9th recommendation for the Authorisation list
ECHA proposes to the Commission substances from the Candidate List of SVHC´s for Authorisation for inclusion in the Authorisation list, based on a series of pre-defined prioritization criteria. The most recent ECHA draft recommendation proposal includes BPA. The proposal was subject to three months of public consultation. The 90-day public consultation2 on the ECHA proposal to recommend inclusion of BPA into the Authorisation list ended December 5.
105 days after closure of public consultation the ECHA Member State Committee will issue its opinion, likely close to the end of first quarter of 2019. Subsequently, ECHA will submit the final recommendation for prioritisation to the Commission in the second quarter of 2019.
In parallel to the ECHA public consultation, the European Commission called for information on the possible socio-economic consequences of including BPA and 17 other substances in the Authorisation List. The information received will be passed on directly to the Commission. Further steps between the Commission and the Member States Committee will follow until a final
decision about which substances to be included in the Authorisation list would be taken. Inclusion of BPA in the Authorisation list (REACH Annex XIV) could occur at the earliest during 2020.
The vast majority of BPA uses included in the joint registration dossier would not be affected by a potential inclusion of BPA into the Authorisation list under REACH
BPA is predominantly used as an intermediate to manufacture polymeric materials, mainly polycarbonates and epoxy resins. Intermediates are exempt from Authorisation requirements under REACH. A potential inclusion of BPA in the Authorisation list would therefore only apply to approx. 1% of the overall uses of BPA, i.e. its non-intermediate uses, such as the use as additive or in specific formulations.

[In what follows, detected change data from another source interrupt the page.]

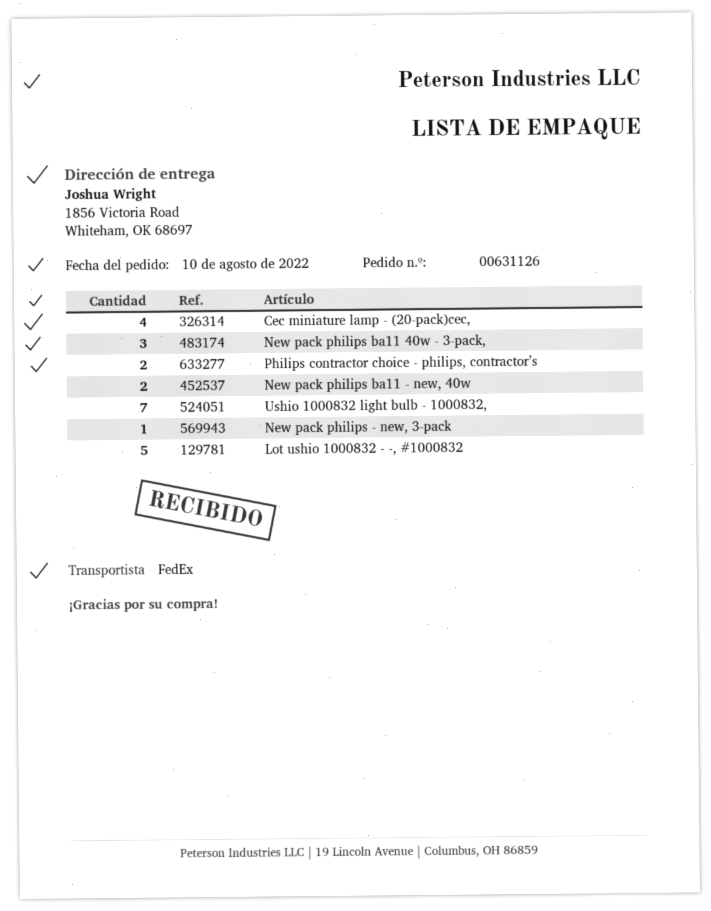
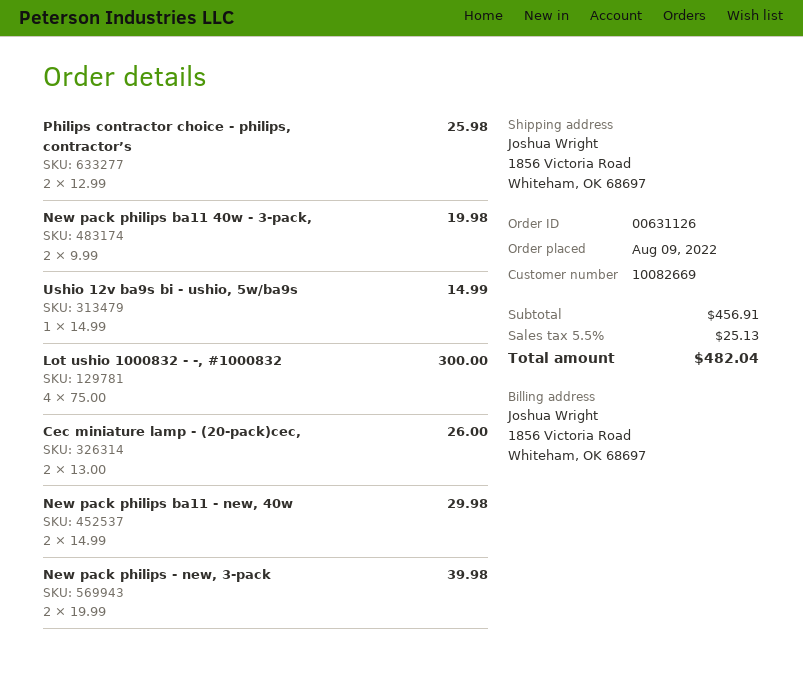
order date: 2022-08-10 -> 2022-08-09
Cec miniature lamp - (20-pack)cec,: 4 -> 2
New pack philips ba11 40w - 3-pack,: 3 -> 2
Ushio 1000832 light bulb - 1000832,: 7 -> none
New pack philips - new, 3-pack: 1 -> 2
Lot ushio 1000832 - -, #1000832: 5 -> 4
Ushio 12v ba9s bi - ushio, 5w/ba9s: none -> 1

Assessment of consequences of potential Authorisation of BPA
The identification as SVHC, the proposed prioritisation for Authorisation, and certainly a potential later Authorisation under REACH may have the effect of a “blacklisting” of the substance. Authorisation is often misinterpreted as “Danger”, “Must be avoided”, “Can no longer be used” or “Is banned or will be banned.”. However, the facts are different:
- The identification as SVHC and inclusion in the Candidate List does not mean that the use of BPA presents a risk. SVHC identification is a hazard-based approach. That means it is based on the intrinsic properties of a substance, without considering actual use, real-life exposure and risk.

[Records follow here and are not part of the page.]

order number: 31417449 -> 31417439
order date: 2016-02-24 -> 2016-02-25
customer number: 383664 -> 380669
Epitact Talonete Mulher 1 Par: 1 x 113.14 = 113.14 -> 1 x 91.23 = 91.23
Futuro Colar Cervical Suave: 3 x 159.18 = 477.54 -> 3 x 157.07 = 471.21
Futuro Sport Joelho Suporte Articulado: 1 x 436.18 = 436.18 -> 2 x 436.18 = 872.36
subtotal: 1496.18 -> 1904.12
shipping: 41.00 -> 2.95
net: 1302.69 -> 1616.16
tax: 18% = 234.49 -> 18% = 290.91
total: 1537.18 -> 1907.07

- The inclusion of a substance in the SVHC Candidate List, followed by prioritisation
recommendation, and eventual Authorisation under REACH, does not automatically lead to a ban of the uses of the substance. In the case of BPA, the vast majority of its current uses are intermediate uses, which would be exempted from Authorisation obligations.

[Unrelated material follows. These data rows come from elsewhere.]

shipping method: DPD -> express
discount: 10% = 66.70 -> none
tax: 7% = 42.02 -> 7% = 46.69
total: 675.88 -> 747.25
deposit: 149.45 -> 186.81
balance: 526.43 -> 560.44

- BPA-based polymers can continue to be used in food contact applications for consumers. The SVHC-identification and inclusion in the Candidate List, as well as the proposed prioritisation for Authorisation, and even an eventual later inclusion in the Authorisation list would not impact compliance of BPA-based food contact materials with the respective legislation: BPA-based polymers are strictly regulated under the food contact legislation (EC No 1935/2004, No 10/2011 and EU Regulation 2018/213).